Evidence of police training and experience was a prominent feature of the dialogue in R v MacKenzie, a case in which the Court split five to four in affirming a police search.

MacKenzie is about a sniffer dog search that the police executed after conducting a highway traffic stop. The factors at issue were about guilty appearance and demeanor and more equivocal than in Chehil: the accused slowed down and pulled over upon sight of the police; he was nervous when confronted, he was sweating (on a warm day); he was breathing rapidly; he had pinkish eyes; he was driving west to east; he corrected an initial response given about travel dates. The police evidence about the probity of the factors was also more qualified; the police testified that the factors were associated with drug carrying, but not strongly.

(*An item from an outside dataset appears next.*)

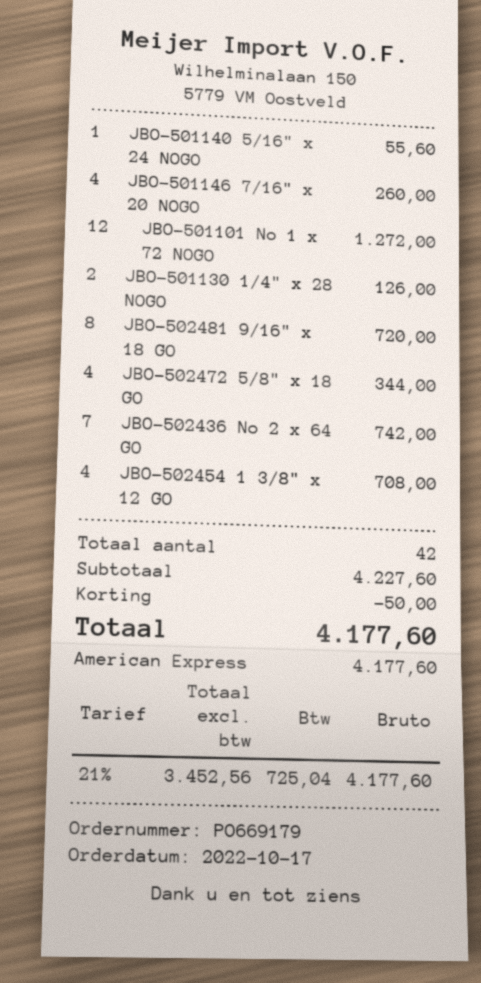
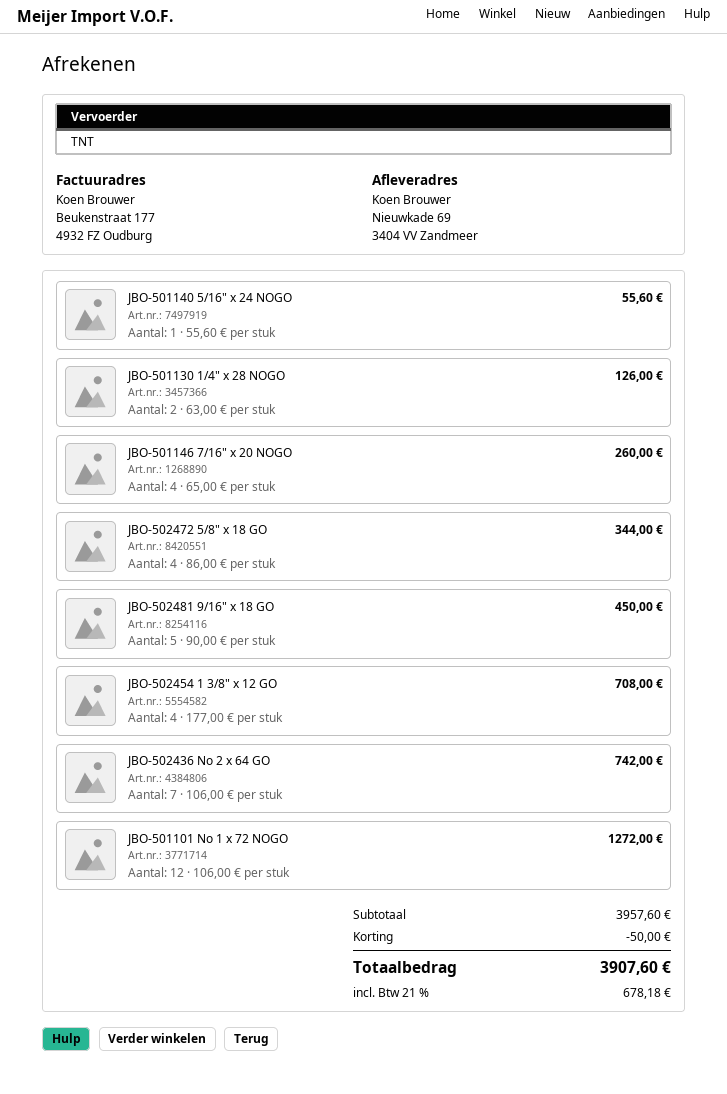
JBO-502481 9/16" x 18 GO: 8 for 720.00 -> 5 for 450.00
subtotal: 4227.60 -> 3957.60
tax: 21% = 725.04 -> 21% = 678.18
total: 4177.60 -> 3907.60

The majority and minority in MacKenzie differ on how much weight to give a police opinion that is based on training and experience. Both accept that police opinions based on training and experience should be considered in assessing the probity of the factors. Justice Moldaver (for the majority) says that deference is not “necessarily owed to a police officer’s view of the circumstances” but that that police should be “allowed to carry out their duties without undue skepticism.” Justice LeBel (for the minority) says quite clearly that the police are owed no deference.

R v Chehil, 2013 SCC 49 (CanLII).

R v MacKenzie, 2013 SCC 50 (CanLII).

Voluntary bank disclosure to police lawful

On August 7th, Justice Fuerst of the Ontario Superior Court of Justice held that the police did not breach an individual’s reasonable expectation of privacy by receiving information from two banks and using the information to obtain restraint orders.

The judgement is notable for the Court’s recognition of the banks’ legitimate interest in providing voluntary assistance to the police. Justice Fuerst said:

The bank was directly implicated in allegations of money-laundering. It had a legitimate interest in preventing the criminal misuse of its services, particularly in circumstances where accounts associated to the applicant were alleged to be offence-related property subject to forfeiture.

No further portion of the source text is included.